### Activity:
Give again only the lines from the line that holds "method) works perfectly" to the end of the data, inclusive, omitting all pictures.

————————

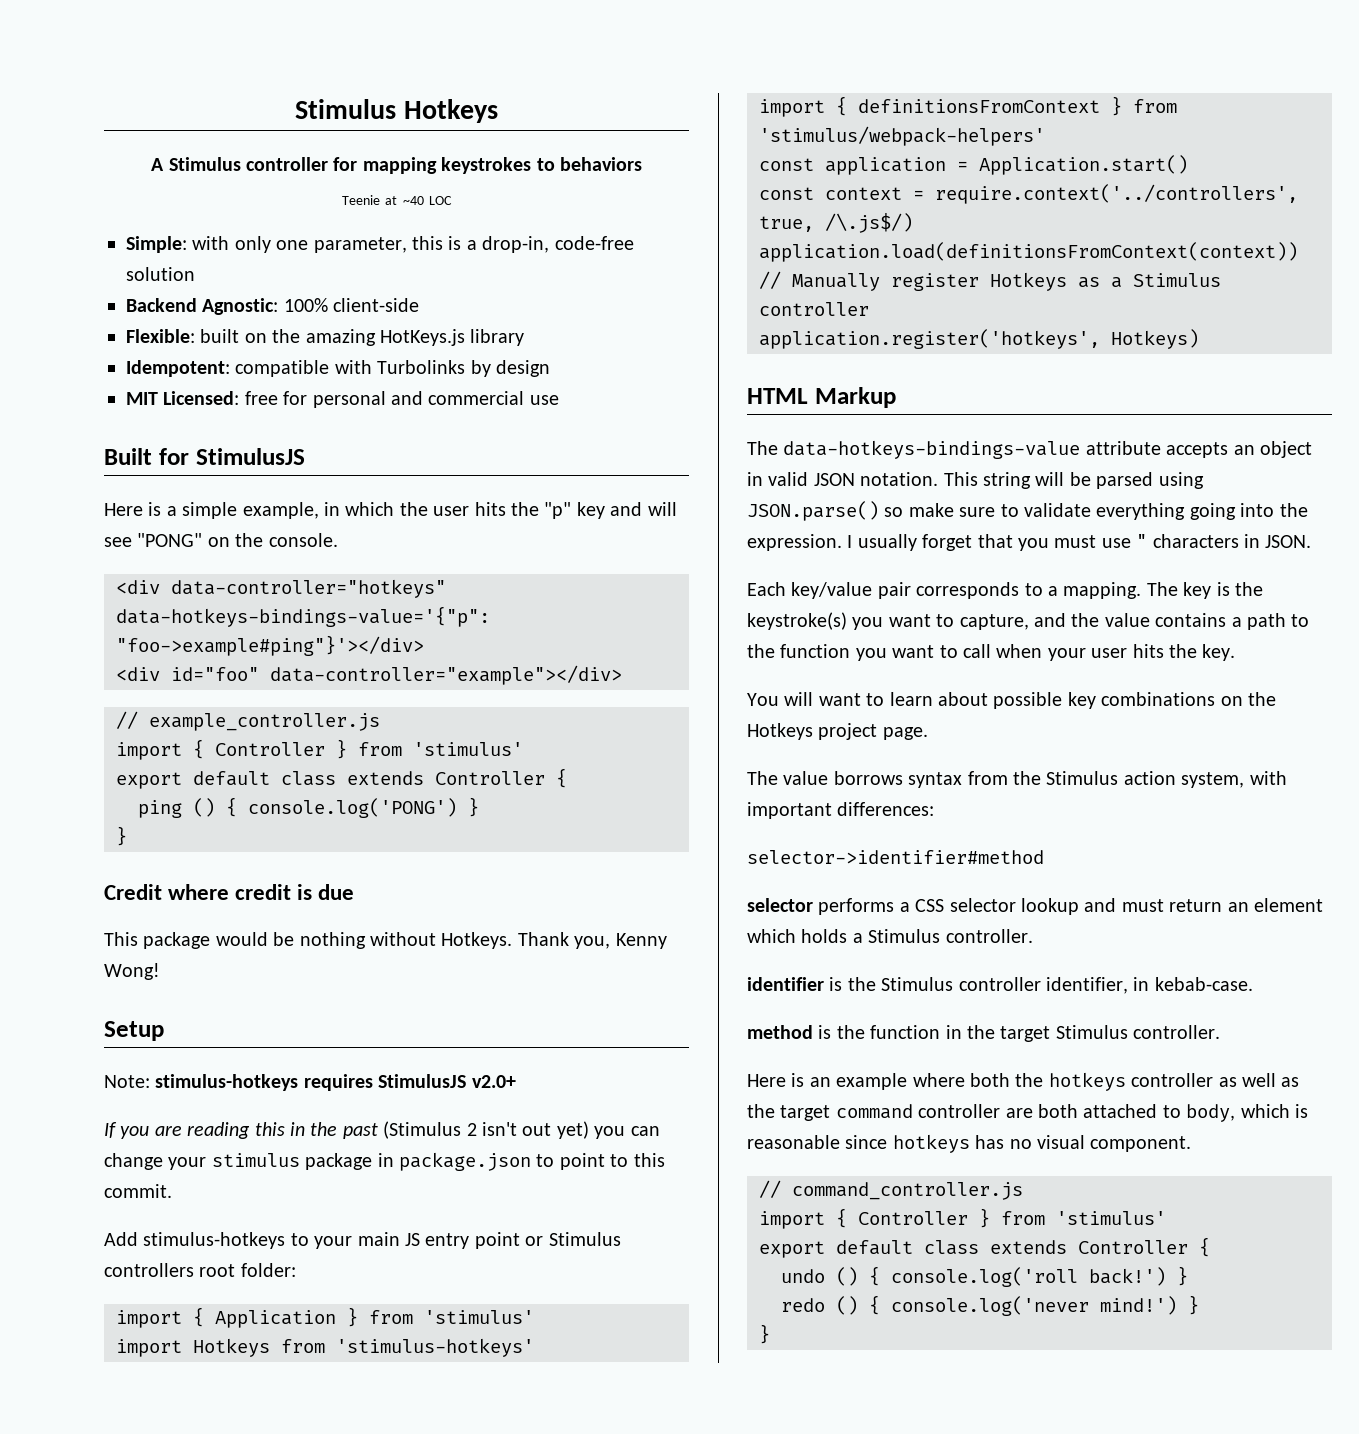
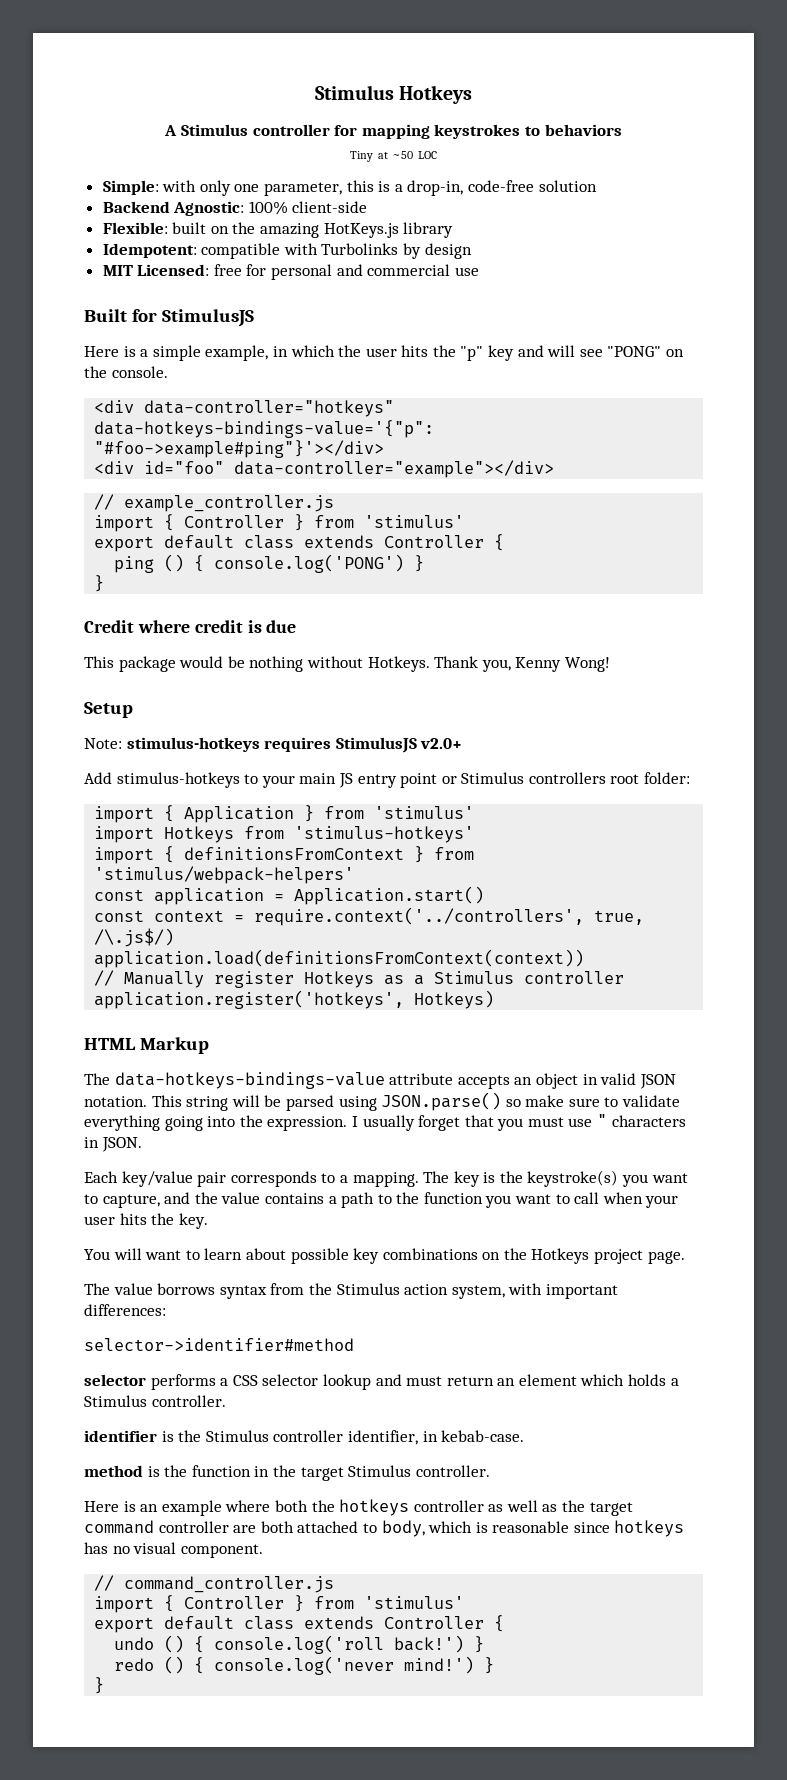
- Teenie at ~40 LOC
+ Tiny at ~50 LOC
- <div data-controller="hotkeys" data-hotkeys-bindings-value='{"p": "foo->example#ping"}'></div>
+ <div data-controller="hotkeys" data-hotkeys-bindings-value='{"p": "#foo->example#ping"}'></div>
- If you are reading this in the past (Stimulus 2 isn't out yet) you can change your stimulus package in package.json to point to this commit.

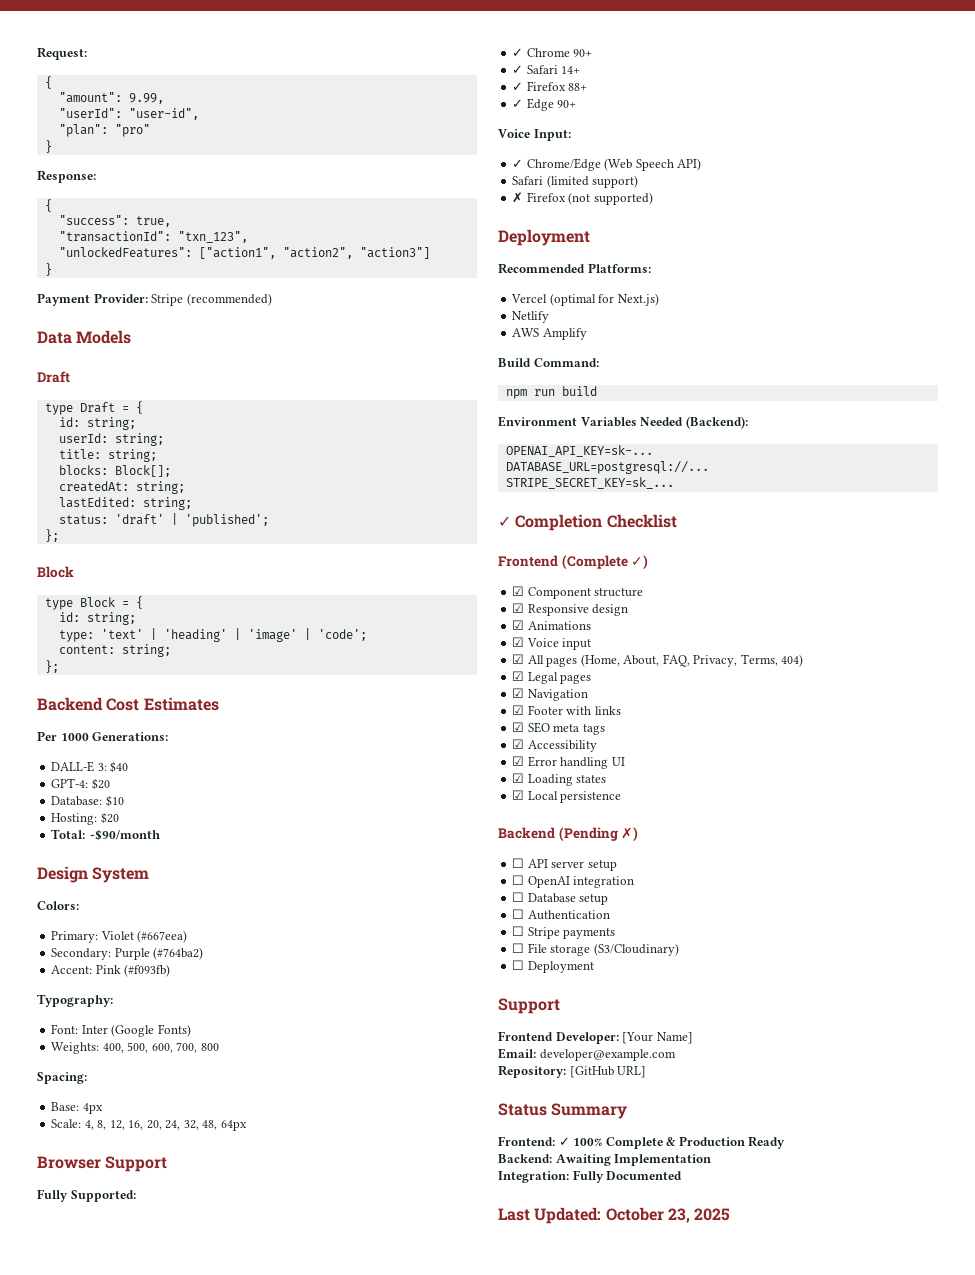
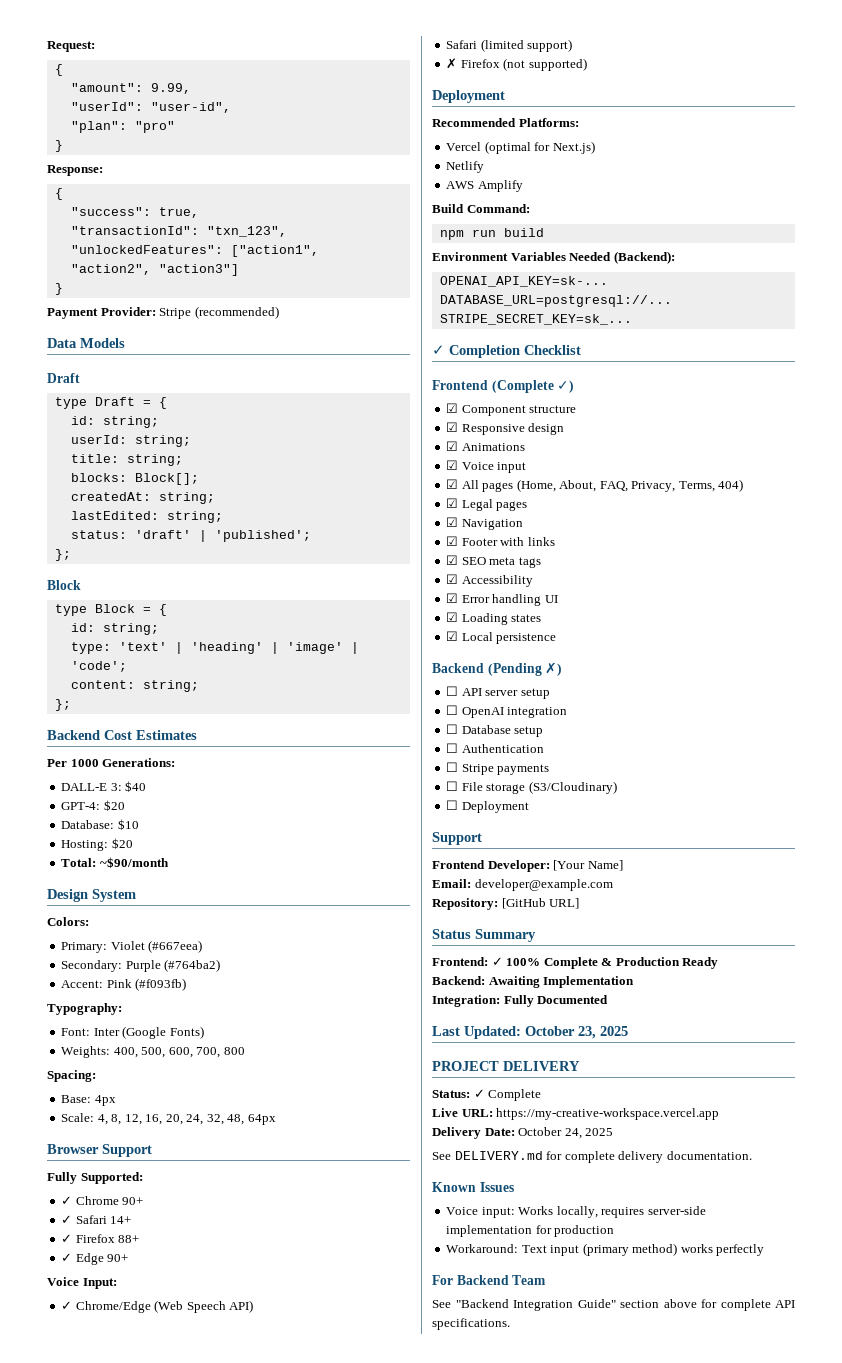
+ PROJECT DELIVERY
+ Status: ✓ Complete
+ Live URL: https://my-creative-workspace.vercel.app
+ Delivery Date: October 24, 2025
+ See DELIVERY.md for complete delivery documentation.
+ Known Issues
+ Voice input: Works locally, requires server-side implementation for production
+ Workaround: Text input (primary method) works perfectly
+ For Backend Team
+ See "Backend Integration Guide" section above for complete API specifications.

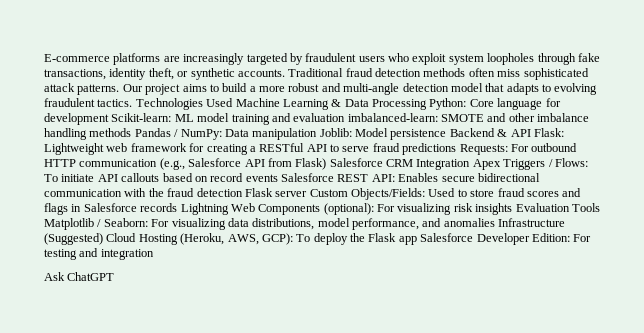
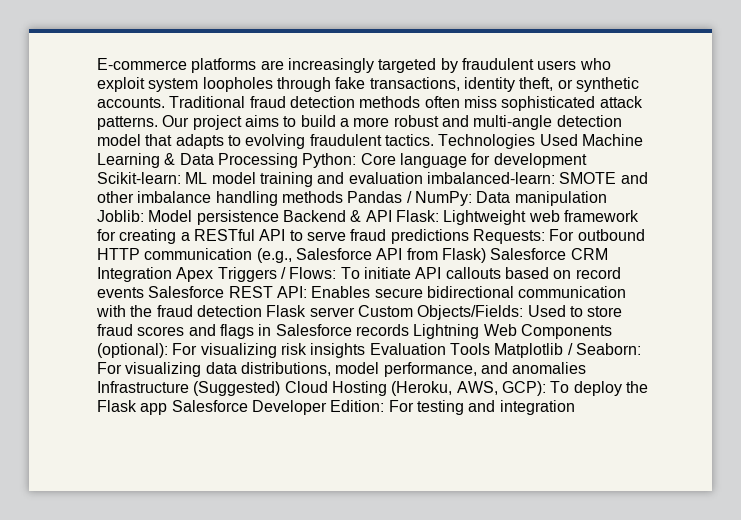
- Ask ChatGPT

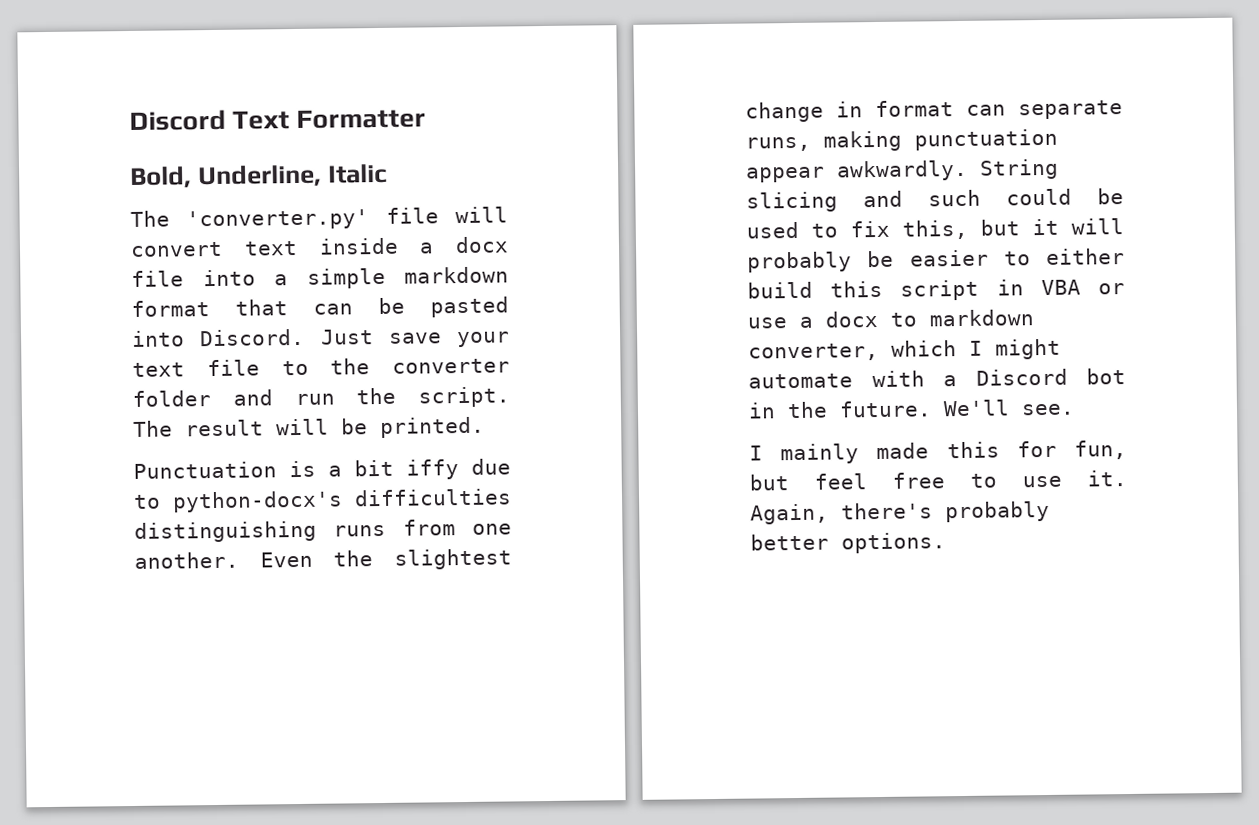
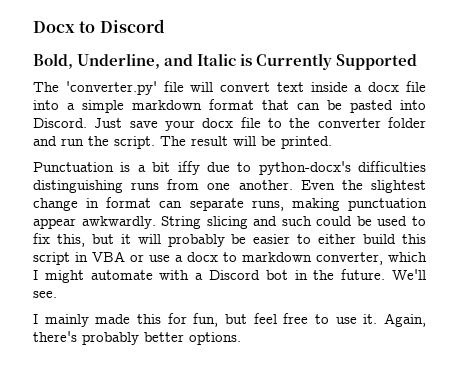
- Discord Text Formatter
+ Docx to Discord
- Bold, Underline, Italic
+ Bold, Underline, and Italic is Currently Supported
- Just save your text file to the converter folder and run the script.
+ Just save your docx file to the converter folder and run the script.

————————

### Task answer:
+ Workaround: Text input (primary method) works perfectly
+ For Backend Team
+ See "Backend Integration Guide" section above for complete API specifications.

- Ask ChatGPT

- Discord Text Formatter
+ Docx to Discord
- Bold, Underline, Italic
+ Bold, Underline, and Italic is Currently Supported
- Just save your text file to the converter folder and run the script.
+ Just save your docx file to the converter folder and run the script.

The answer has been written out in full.